Cath looked a little sheepish. And then she looked sad. Benjamin was watching her closely. "So you're leaving me with the blondes," she said a minute later, slumping back against the bench.

"Timothy's not blond," Benjamin pointed out.

Cath rolled her eyes. "Close enough," she said. They both knew she hadn't entirely been talking about hair color anyway. All six villagers their age were friends, but Ezra had always had Timothy to do whatever he wanted, and Julia clung to Margaret; Benjamin spent a lot of time reading and Cath experimented with her chemistry set.

Benjamin and Cath did visually stand apart because they both had dark brown hair of the dull sort that could almost be mistaken for black, although Cath's was always chin-length and Benjamin's was so short it stood up in spikes. The two dark heads leaned back next to each other on the bench.

"You'll make new friends," Benjamin told her, feeling ironic. She looked at him dubiously. "Oh, come," he said. "There are girls out there who aren't all frilly dresses and tea parties!"

"Not on the telly," Cath said morosely.

"I've told you books are better than the telly."

"That's because you haven't got a telly yourself."

He made a face.

The others who'd grown up with Benjamin had been taught too well by their parents to avoid mentioning things like that. When he was younger he'd never wanted to think about it himself, how his life was different. But by the time when Cath, still in many ways new to the village and not knowing any better, had showed up at his flat, he'd been relieved to have someone he didn't have to pretend with. His father and his life weren't normal. He loved them, but they weren't normal, and neither was tiptoeing around that lack of normalcy.

"I'm going to miss you," he said.

"Don't," she pleaded. "Have fun... Pretend like it's sleep-away camp. We'll all pretend, too."

"I'd never go to camp without you all."

She turned towards him, her left hand going to her hip. "Benjamin, stop it. You know it's a big school we're going to anyway and we're not even going to be in most of the same classes there. This is a great thing, a great chance you have. And even if you can't see that I won't have you moping. It's not like you." Cath stood briskly. "Now come help me re-arrange this display. Nothing I put out ever sells until you or Julia fix it for me. "
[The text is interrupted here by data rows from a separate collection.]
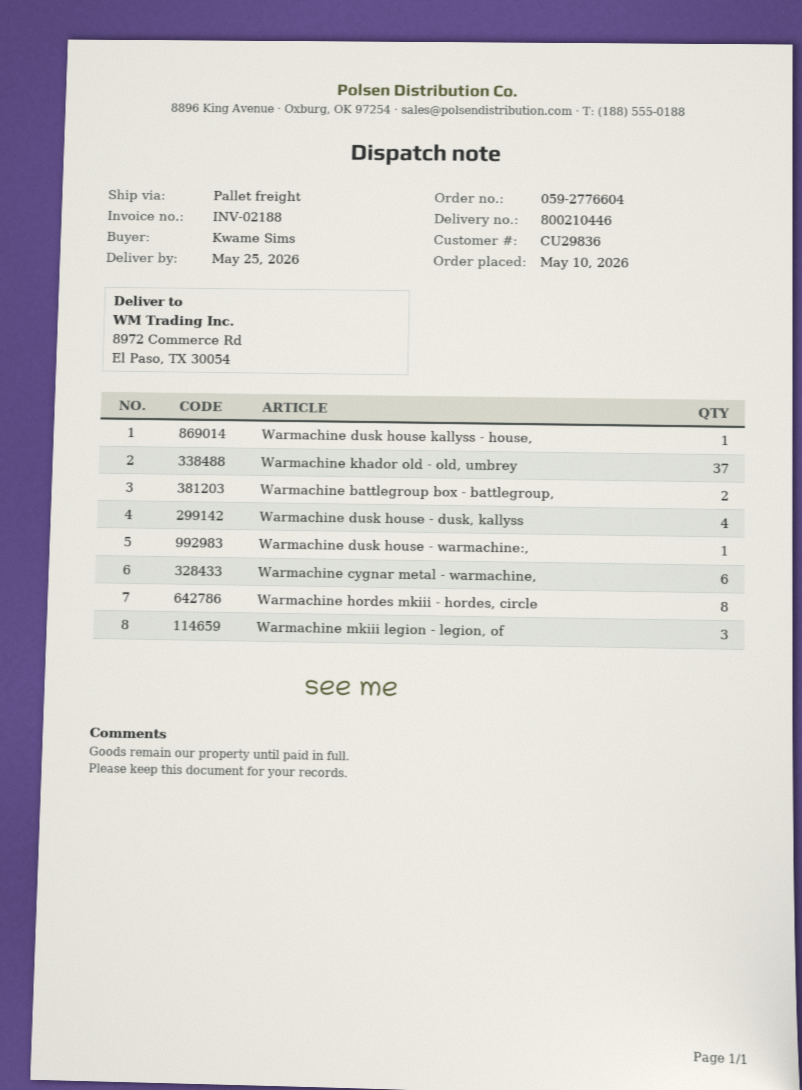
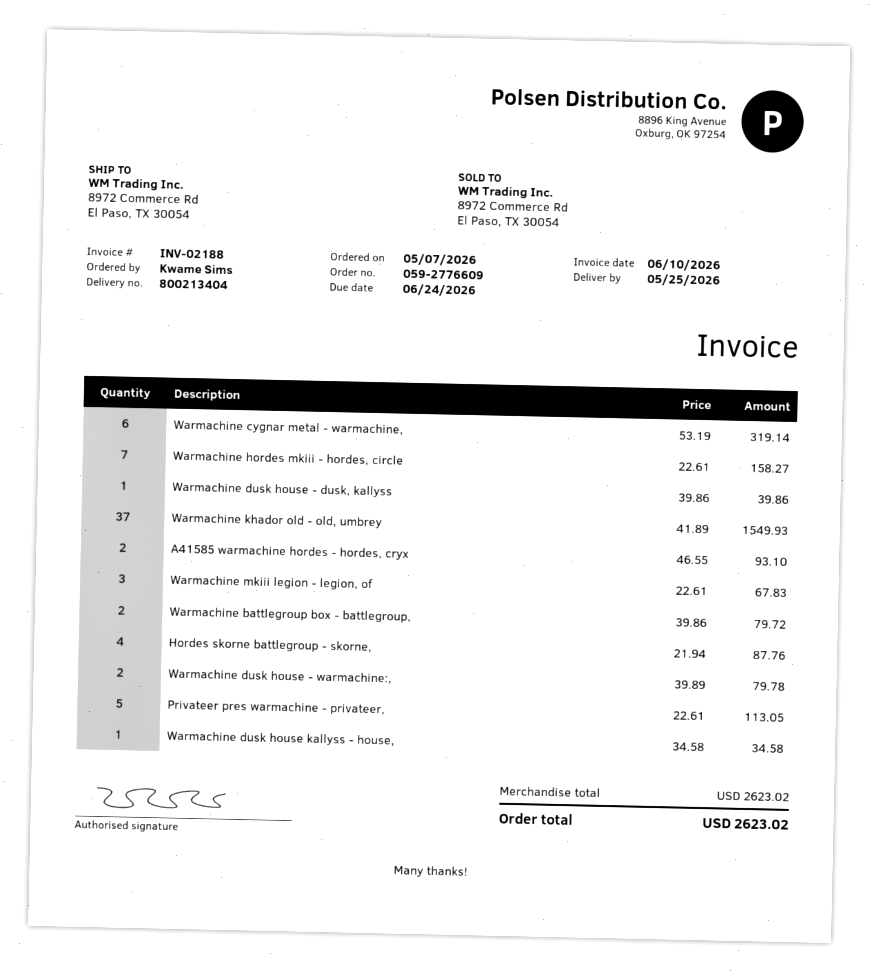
order number: 059-2776604 -> 059-2776609
order date: 2026-05-10 -> 2026-05-07
delivery note number: 800210446 -> 800213404
Warmachine dusk house - dusk, kallyss: 4 -> 1
Warmachine dusk house - warmachine:,: 1 -> 2
Warmachine hordes mkiii - hordes, circle: 8 -> 7
A41585 warmachine hordes - hordes, cryx: none -> 2
Hordes skorne battlegroup - skorne,: none -> 4
Privateer pres warmachine - privateer,: none -> 5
Benjamin followed her obediently. "Don't know why they don't just have you mix paints," he commented as they wove through the maze of glass shelves lined with bowls, vases, and everything else that came off a potter's wheel. "You wouldn't be nearly so horrible at that. You like mixing things."

"But they don't like me doing it -- not since I asked them to order some six molar hydrochloric acid. My mum over-reacted to the warnings." She sighed as she pointed to the shelf that needed attention.
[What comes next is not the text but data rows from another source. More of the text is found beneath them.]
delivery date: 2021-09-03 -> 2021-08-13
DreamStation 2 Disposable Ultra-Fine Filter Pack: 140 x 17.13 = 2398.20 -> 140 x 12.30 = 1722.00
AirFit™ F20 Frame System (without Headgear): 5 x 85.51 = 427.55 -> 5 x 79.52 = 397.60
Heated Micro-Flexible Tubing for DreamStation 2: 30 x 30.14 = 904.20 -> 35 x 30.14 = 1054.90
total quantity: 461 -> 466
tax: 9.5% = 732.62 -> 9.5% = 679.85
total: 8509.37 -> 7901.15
"Maybe they'd spring for a microscope if you said you'd switch from chemistry to biology," Benjamin offered. They discussed the relative merits of the two sciences while Benjamin changed Cath's specimen-like row of vases into a more aesthetically pleasing arrangement. Suddenly, Cath jumped and nearly made Benjamin drop a fluted blue piece.

"I'm late!" she cried, running fingers through her hair.

"For what?"

"Tea party with Margaret and Julia," she mumbled, chewing the corner of her bottom lip.

"You've got to stick up for yourself, Cath." Benjamin said sternly. "Tell them you don't really like stuff like that."

"You'd go, too, if they asked."

"I'm going off to boarding school for a month!

"Look, I'll explain that to them, if you want. And Ezra, too. Then you just have to ride out and tell Timothy." Benjamin let her change the subject because explaining-yet-not-explaining the whole thing four more times was not an appealing prospect.

"Thanks," he said, then added slyly as she hurried away, "You're the best new girl ever." Julia still said that to Cath seriously on occasion, even after two years of knowing full well she couldn't stand it.

"You're evil," Cath called from the shop doorway, smoothing her blouse. "Absolutely awful and completely ungrateful." That, Benjamin decided, meant, "I'll miss you, too."